WHAT YOU ARE ASKED TO DO →
Pictures are to be left out, and the rest of the records reproduced exactly.

Data entries →

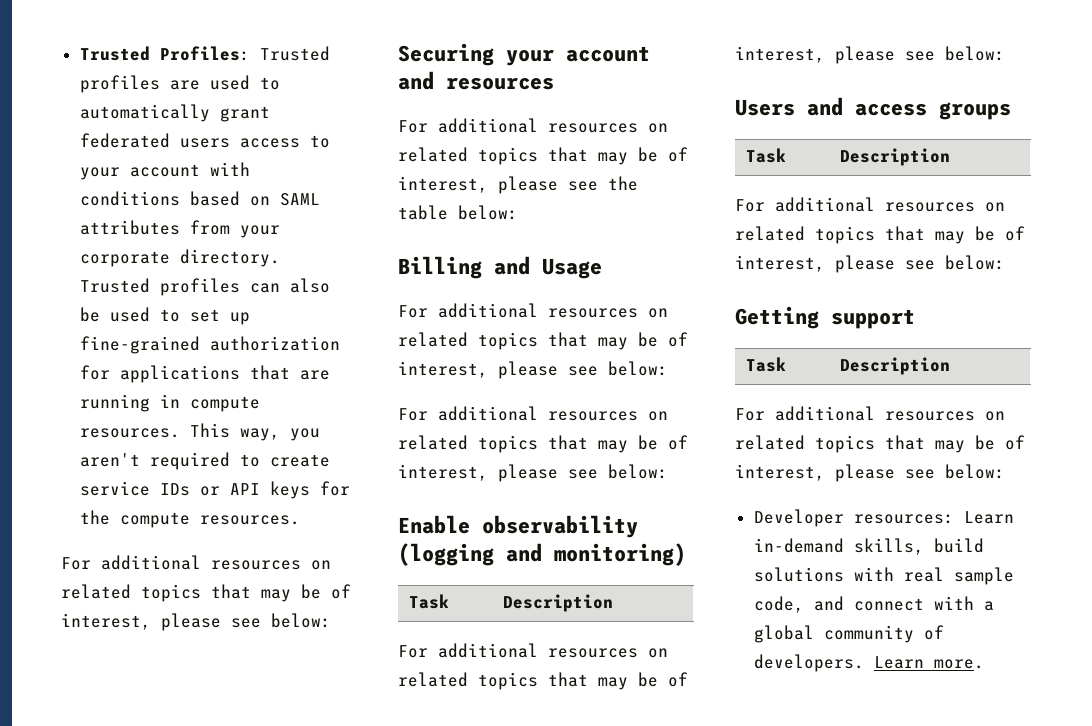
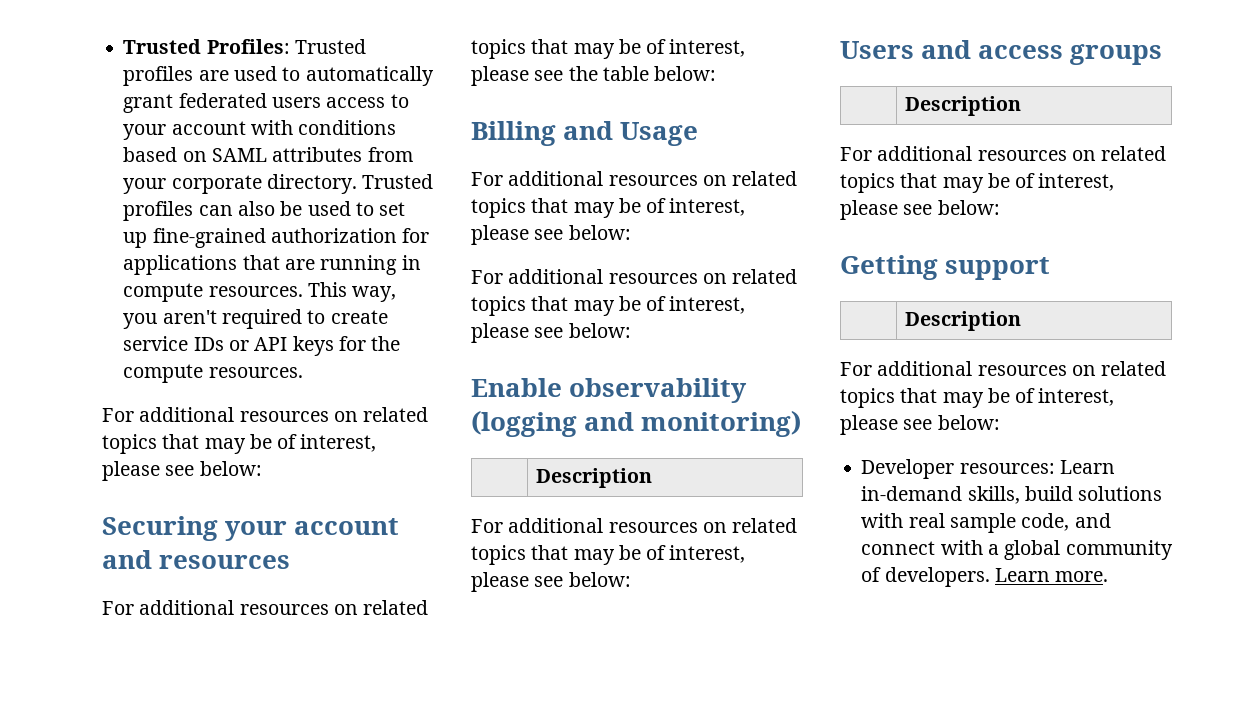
  Enable observability (logging and monitoring)
- Task | Description
+ | Description
  Users and access groups
- Task | Description
+ | Description
  Getting support
- Task | Description
+ | Description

ANSWER FOR THIS EXERCISE →
  Enable observability (logging and monitoring)
- Task | Description
+ | Description
  Users and access groups
- Task | Description
+ | Description
  Getting support
- Task | Description
+ | Description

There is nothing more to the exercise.